§ **DIRECTIONS FOR THIS TASK**
Nothing other than an exact copy of the lines from the one containing "[296,494,322,507] (like ->" through the last line of the listing below should be written.
▼▼▼
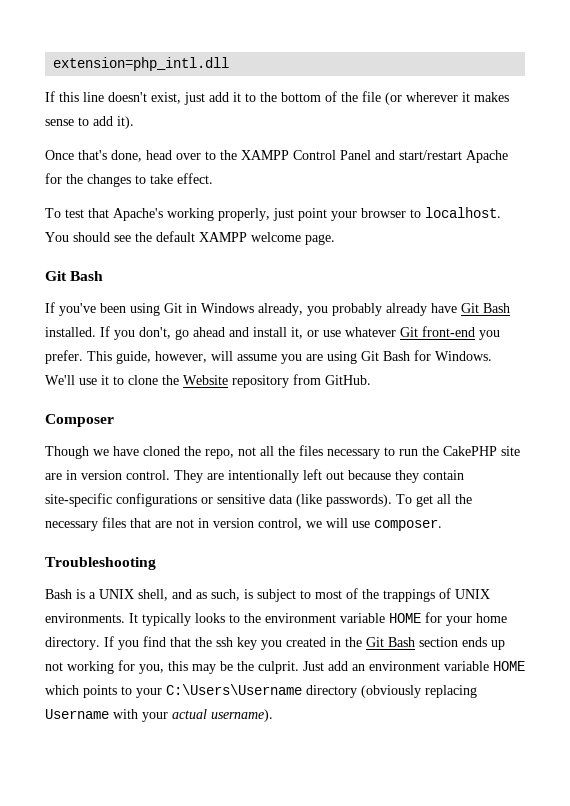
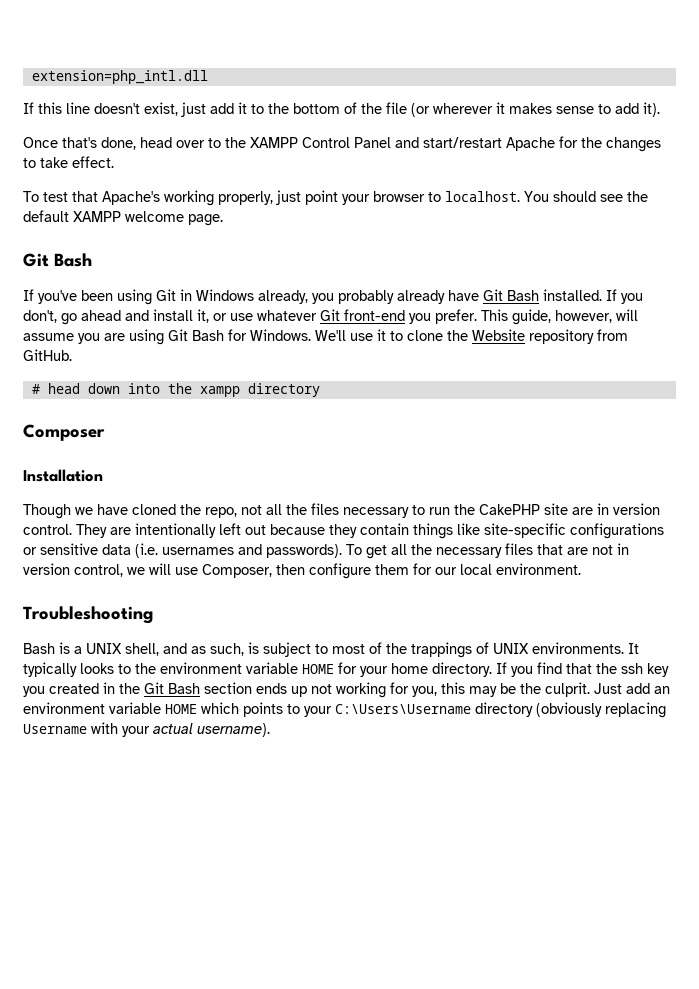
(371, 380) none -> [31,383,320,397] // # head down into the xampp directory
(114, 420) none -> [23,469,103,482] // Installation
(464, 475) none -> [413,523,480,539] things like
[296,494,322,507] (like -> [135,543,262,558] (i.e. usernames and
[374,519,442,531] composer. -> [202,563,581,579] Composer, then configure them for our local environment.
▲▲▲
§ **TASK RESPONSE**
[296,494,322,507] (like -> [135,543,262,558] (i.e. usernames and
[374,519,442,531] composer. -> [202,563,581,579] Composer, then configure them for our local environment.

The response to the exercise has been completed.